Information provided Start Marker

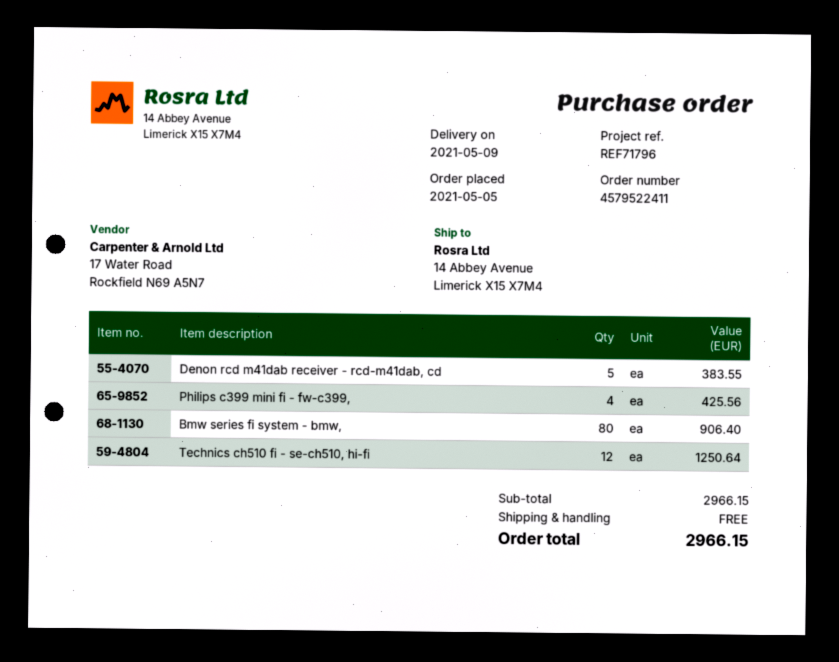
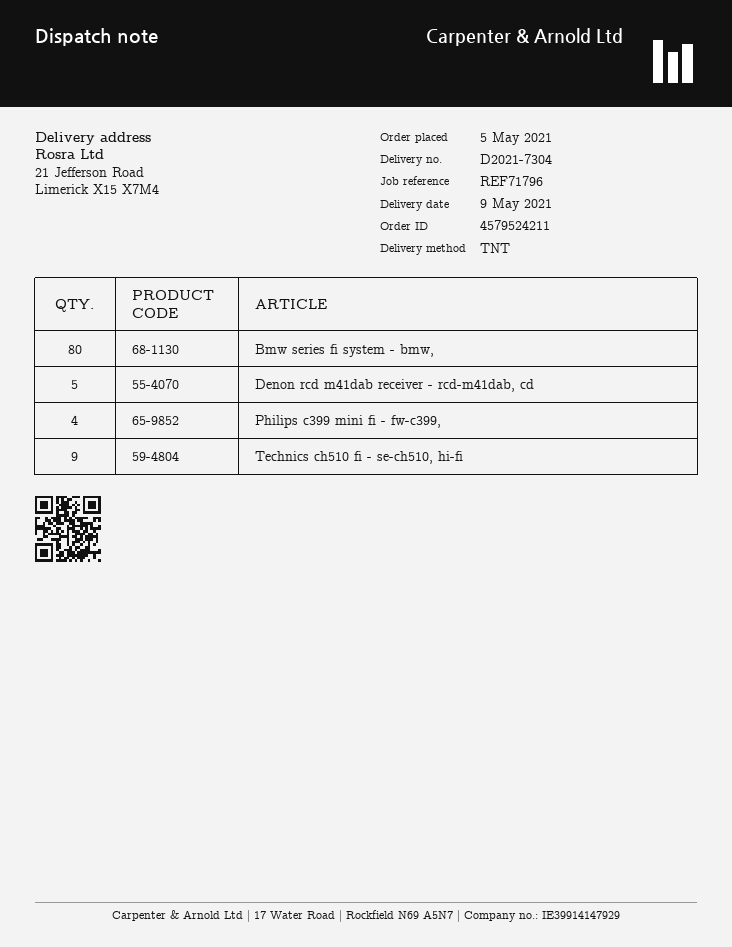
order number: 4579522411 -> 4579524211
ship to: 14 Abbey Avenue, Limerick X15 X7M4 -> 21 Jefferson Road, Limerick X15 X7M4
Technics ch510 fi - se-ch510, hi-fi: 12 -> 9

Information provided End Marker
Information provided Start Marker

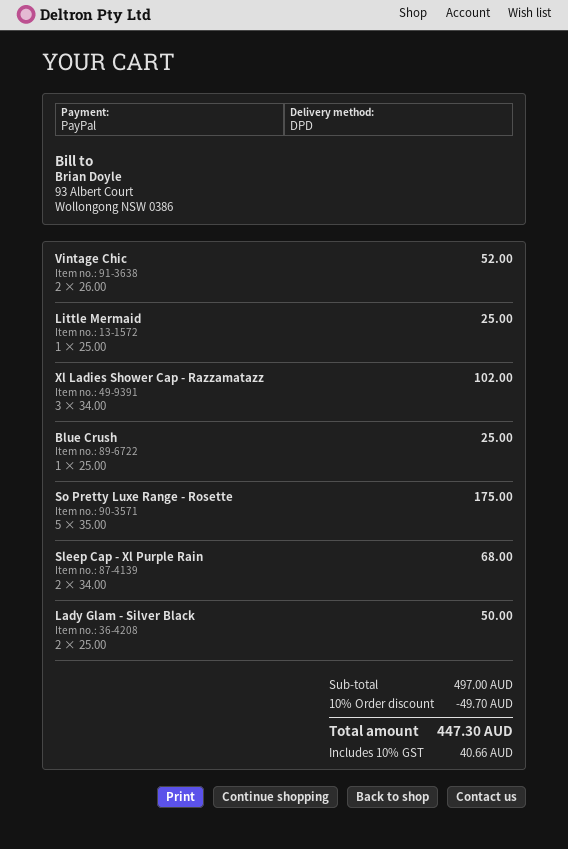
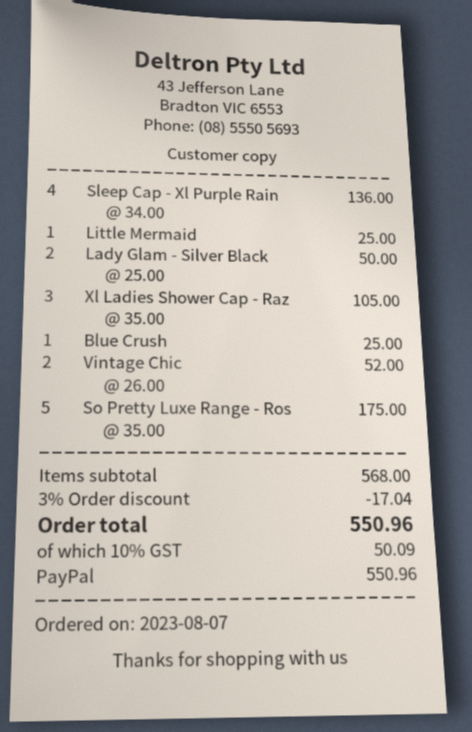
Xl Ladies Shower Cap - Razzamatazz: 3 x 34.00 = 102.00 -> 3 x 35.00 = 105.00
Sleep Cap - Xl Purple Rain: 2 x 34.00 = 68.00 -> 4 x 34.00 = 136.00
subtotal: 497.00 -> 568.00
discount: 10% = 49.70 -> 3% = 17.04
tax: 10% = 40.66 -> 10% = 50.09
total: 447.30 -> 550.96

Information provided End Marker
Information provided Start Marker

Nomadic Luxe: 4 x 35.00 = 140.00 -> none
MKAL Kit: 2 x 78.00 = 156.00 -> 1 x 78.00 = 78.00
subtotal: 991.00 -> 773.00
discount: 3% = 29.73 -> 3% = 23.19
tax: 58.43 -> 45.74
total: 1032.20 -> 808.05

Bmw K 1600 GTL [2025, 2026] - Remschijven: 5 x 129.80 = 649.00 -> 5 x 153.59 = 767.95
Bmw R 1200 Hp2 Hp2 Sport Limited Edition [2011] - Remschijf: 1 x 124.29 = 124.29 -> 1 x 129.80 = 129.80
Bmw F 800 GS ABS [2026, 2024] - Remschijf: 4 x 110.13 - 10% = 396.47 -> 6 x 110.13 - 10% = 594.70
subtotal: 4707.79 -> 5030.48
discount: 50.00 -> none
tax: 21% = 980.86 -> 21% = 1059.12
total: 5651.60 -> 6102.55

Information provided End Marker

=== Your goal ===
Look through the material above for the string "subtotal" and copy each line that has it.

=== The completed task ===
subtotal: 497.00 -> 568.00
subtotal: 991.00 -> 773.00
subtotal: 4707.79 -> 5030.48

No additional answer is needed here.